--- PROBLEM TO WORK ON ---
Transcribe each entry exactly; skip the images.

(Stored dataset items)
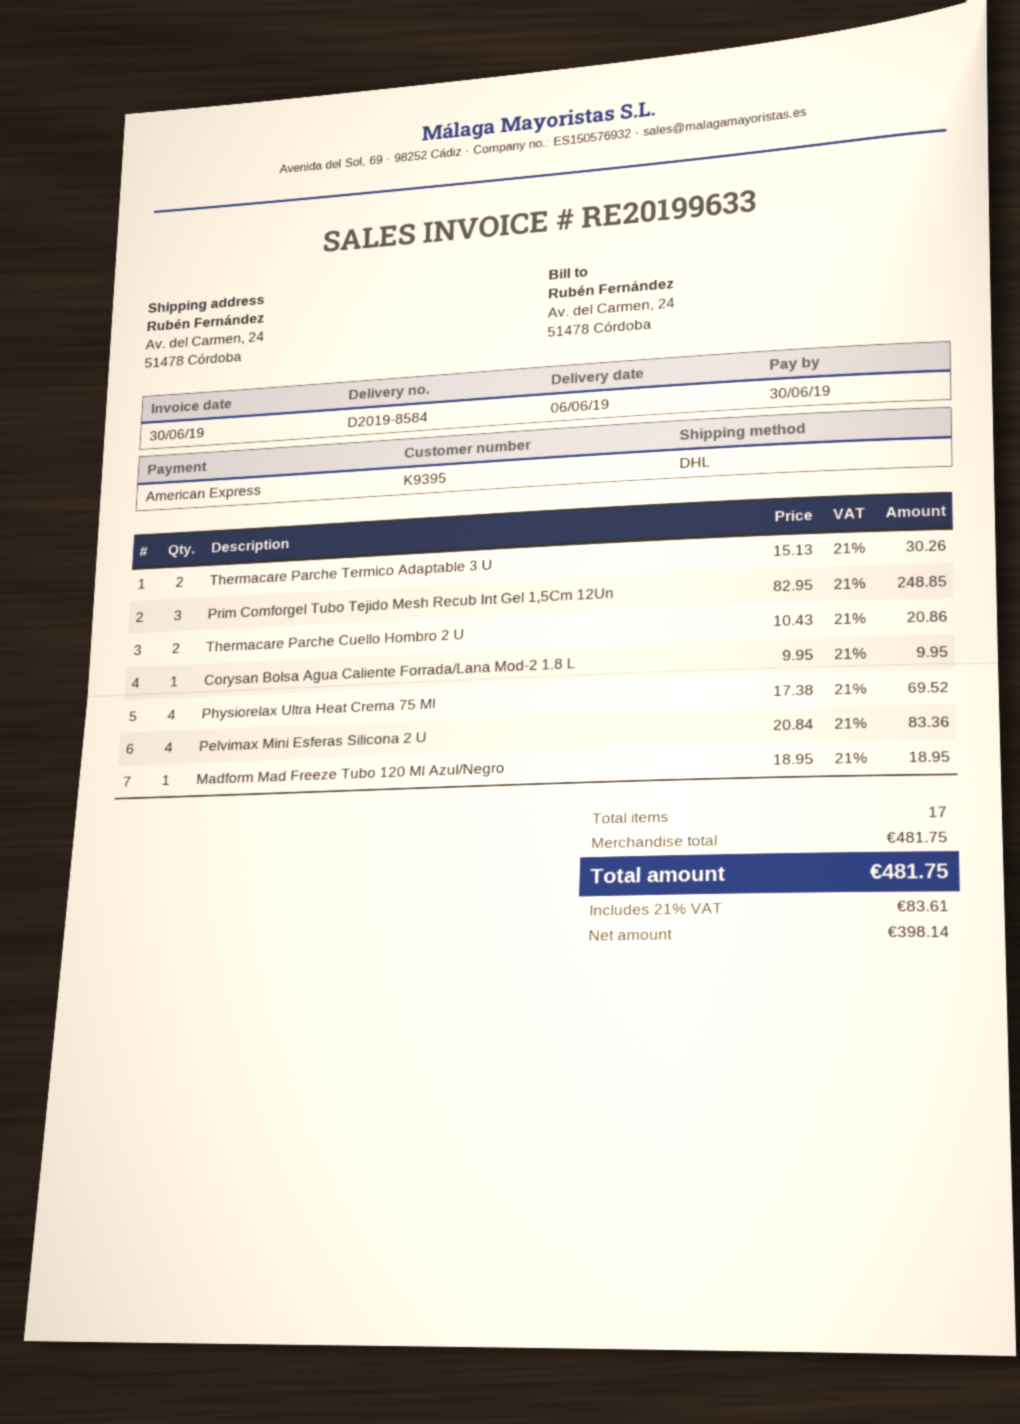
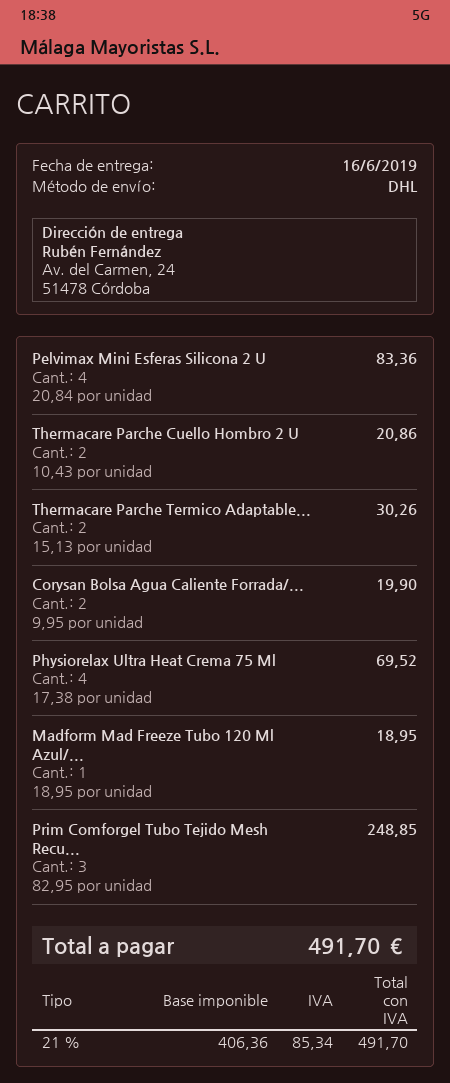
delivery date: 2019-06-06 -> 2019-06-16
Corysan Bolsa Agua Caliente Forrada/Lana Mod-2 1.8 L: 1 x 9.95 = 9.95 -> 2 x 9.95 = 19.90
net: 398.14 -> 406.36
tax: 21% = 83.61 -> 21% = 85.34
total: 481.75 -> 491.70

--- WRITTEN REPLY ---
delivery date: 2019-06-06 -> 2019-06-16
Corysan Bolsa Agua Caliente Forrada/Lana Mod-2 1.8 L: 1 x 9.95 = 9.95 -> 2 x 9.95 = 19.90
net: 398.14 -> 406.36
tax: 21% = 83.61 -> 21% = 85.34
total: 481.75 -> 491.70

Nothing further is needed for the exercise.